** SUPPLIED RECORDS follows **
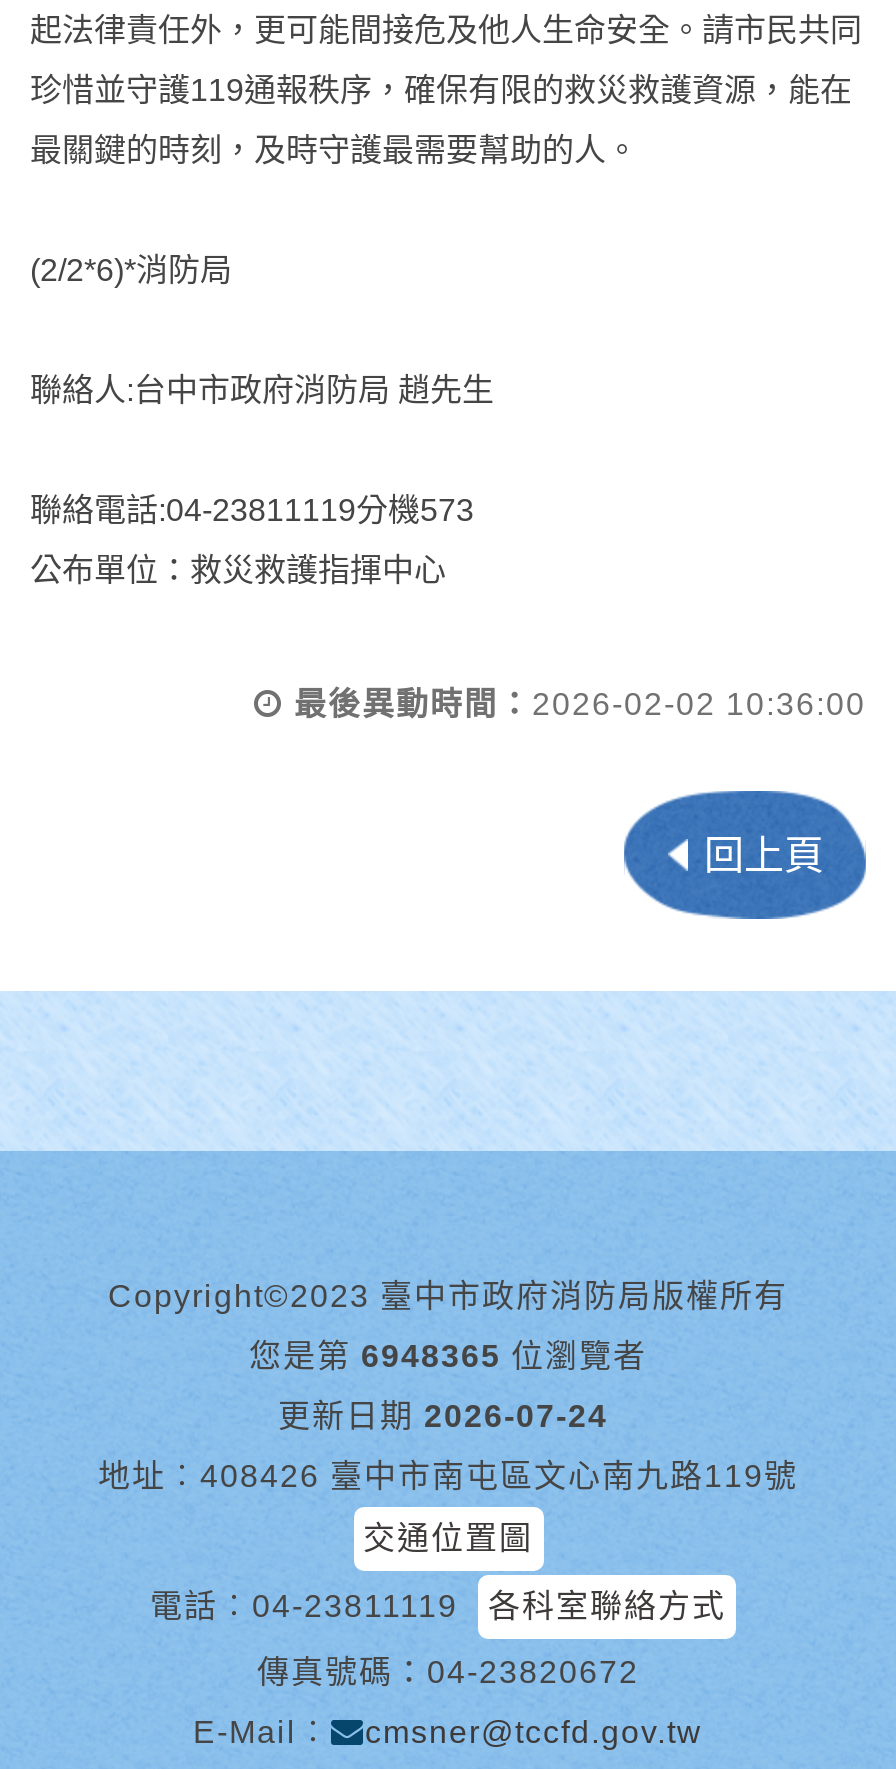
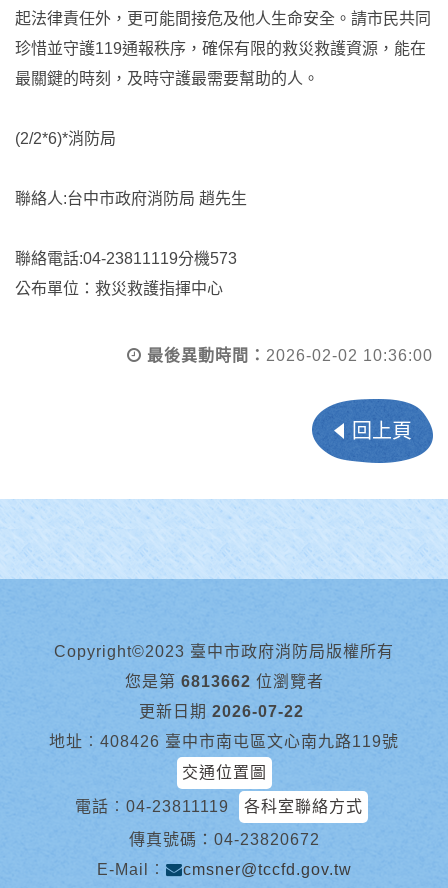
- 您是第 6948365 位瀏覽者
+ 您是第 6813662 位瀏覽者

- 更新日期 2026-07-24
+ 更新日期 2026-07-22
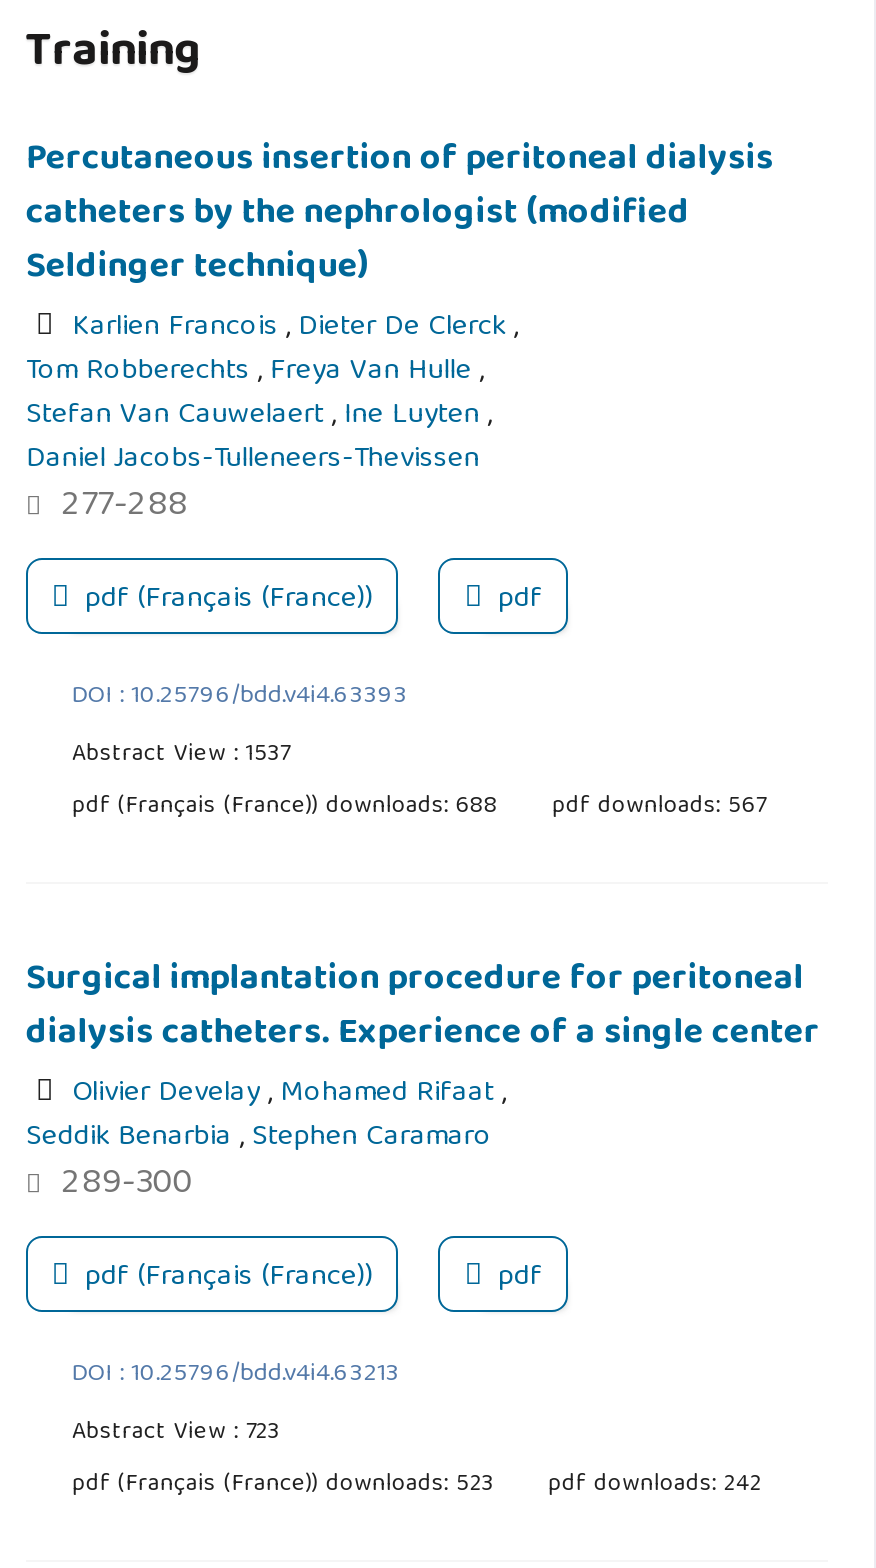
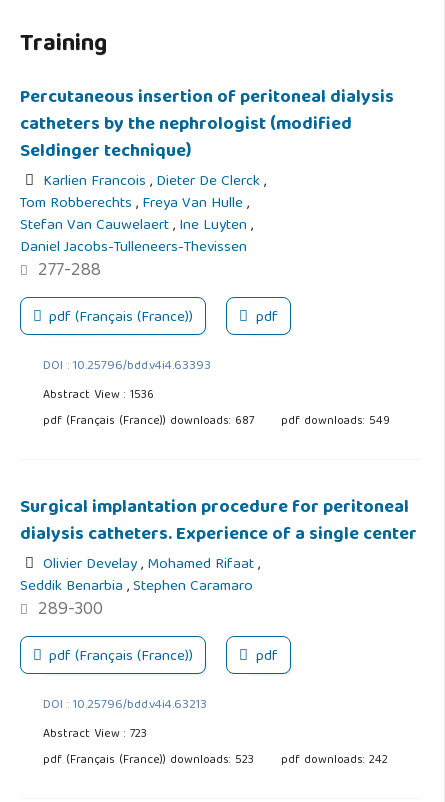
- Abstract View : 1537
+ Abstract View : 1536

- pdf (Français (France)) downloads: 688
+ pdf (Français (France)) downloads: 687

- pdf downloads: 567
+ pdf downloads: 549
** End of SUPPLIED RECORDS **
EXERCISE DIRECTIONS: Starting at the line that contains "您是第 6813662 位瀏覽者", transcribe every line through the end of the listing exactly, including both end lines and excluding pictures.

YOUR RESPONSE:
+ 您是第 6813662 位瀏覽者

- 更新日期 2026-07-24
+ 更新日期 2026-07-22
- Abstract View : 1537
+ Abstract View : 1536

- pdf (Français (France)) downloads: 688
+ pdf (Français (France)) downloads: 687

- pdf downloads: 567
+ pdf downloads: 549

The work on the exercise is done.